Information Blocking
Section 4002 of the Cures Act requires that a health IT developer, as a Condition and Maintenance of Certification requirement under the Program, not take any action that constitutes information blocking as defined in section 3022(a) of the Public Health Service Act (PHSA). As finalized, the Condition of Certification requirement prohibits any health IT developer under the Program from taking any action that constitutes information blocking as defined by section 3022(a) of the PHSA.
Assurances
Section 4002 of the Cures Act also requires that a health IT developer, as a Condition of Certification requirement under the Program, provide assurances to the Secretary that, unless for legitimate purpose(s) as specified by the Secretary, the developer will not take any action that constitutes information blocking as defined in section 3022(a) of the PHSA or any other action that may inhibit the appropriate exchange, access, and use of EHI.
Application Programming Interfaces (APIs)
As a Condition of Certification requirement in section 4002 of the Cures Act requires health IT developers to publish APIs that allow “health information from such technology to be accessed, exchanged, and used without special effort through the use of APIs or successor technology or standards, as provided for under applicable law.” The Cures Act’s API Condition of Certification requirement also states that a developer must, through an API, “provide access to all data elements of a patient’s electronic health record to the extent permissible under applicable privacy laws.” The Cures Act’s API Condition of Certification requirement in section 4002 includes several key phrases and requirements for health IT developers that go beyond the technical functionality of the Health IT Modules they present for certification.
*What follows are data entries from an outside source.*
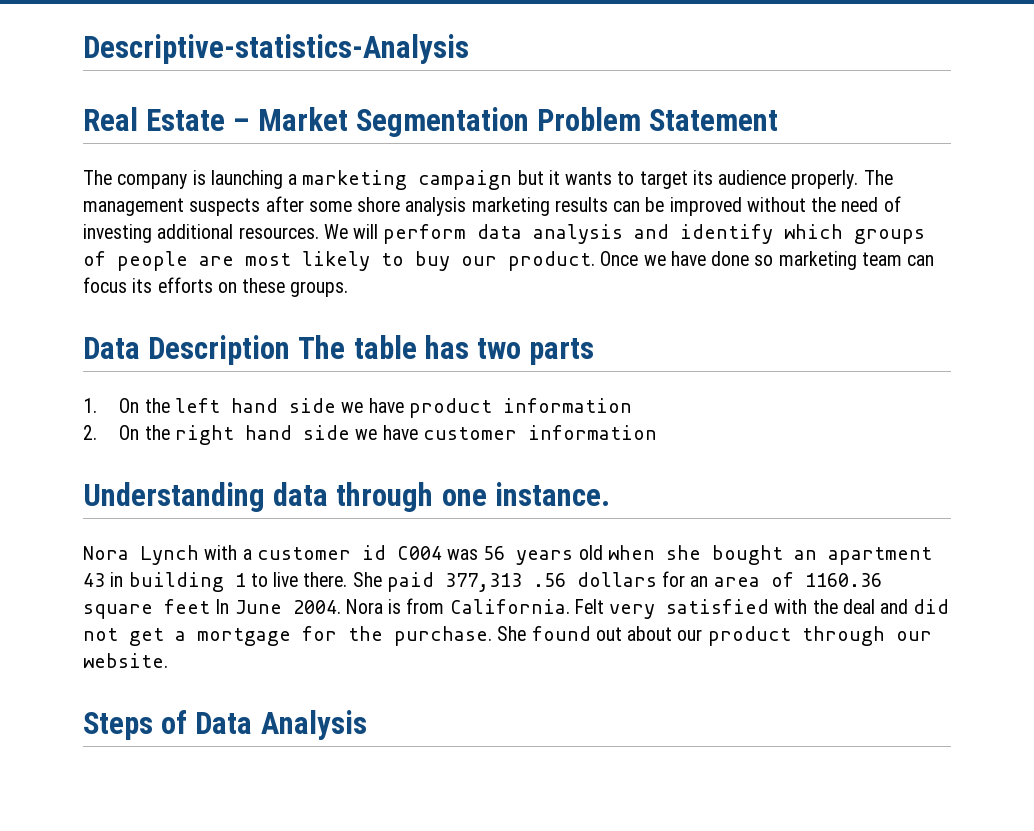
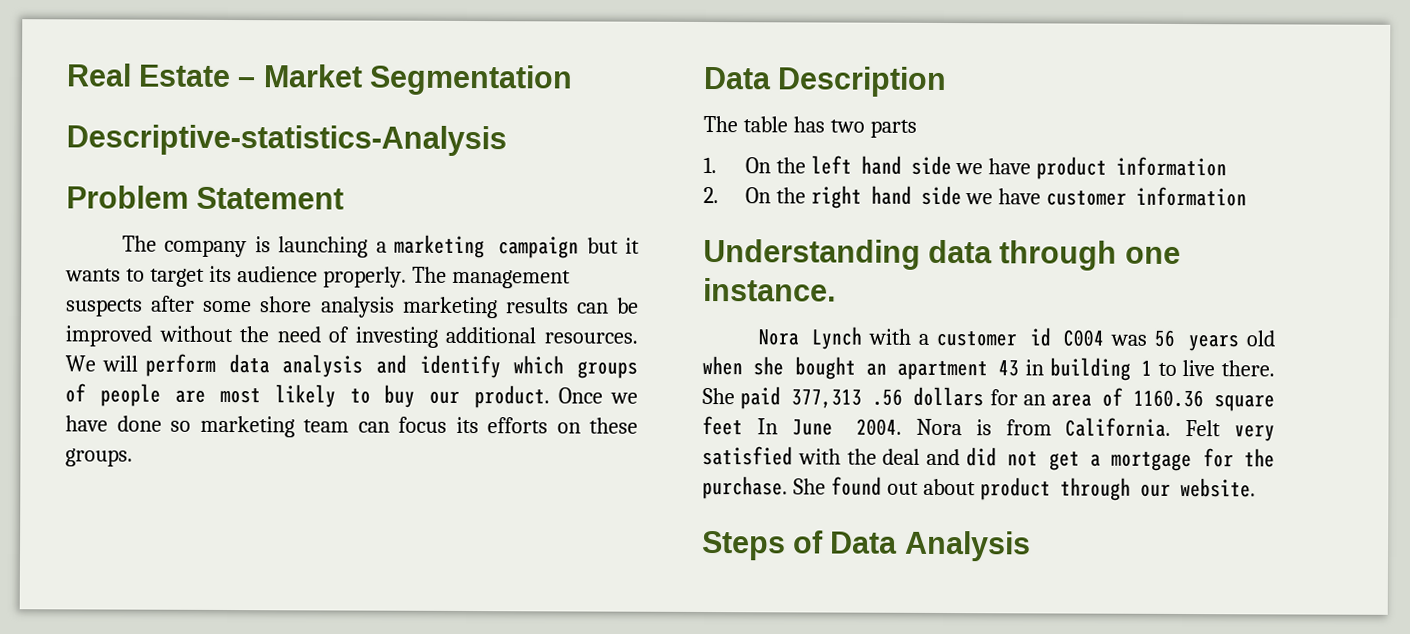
- Descriptive-statistics-Analysis
- Real Estate – Market Segmentation Problem Statement
+ Real Estate – Market Segmentation
+ Descriptive-statistics-Analysis
+ Problem Statement
- Data Description The table has two parts
+ Data Description
+ The table has two parts
- She found out about our product through our website.
+ She found out about product through our website.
This final rule adopts new standards, new implementation specifications, a new certification criterion, and a modified Base EHR definition.
Information Blocking
The Cures Act defines “information blocking” as a practice that health care providers or HIT developers, exchanges, or networks engage in that “is likely to interfere with, prevent, or materially discourage access, exchange, or use of electronic health information.”
In the final rule, ONC identifies eight exceptions to the information blocking prohibition. The exceptions generally address activities that are reasonable and necessary under certain circumstances, despite being likely to interfere with, prevent, or materially discourage access to, or the exchange or use of, EHI.
The exceptions are:
- Practices that are reasonable and necessary to prevent harm to a patient or another person;
- Practices that are reasonable and necessary to protect the privacy of an individual’s EHI;
- Practices that are reasonable and necessary to promote the security of EHI;
- Practices where a person declines to provide access to EHI because doing so is infeasible; and
- Practices that are reasonable and necessary to maintain and improve the overall performance of HIT.
- Practices where an actor reasonably limits the content of its response to, or the manner in which it fulfills, a request to access, exchange, or use EHI;
- Practices where an actor is permitted to recover certain costs reasonably incurred in connection with accessing, exchanging, or using EHI; and
- Practices where an actor licenses interoperability elements on reasonable and non-discriminatory terms.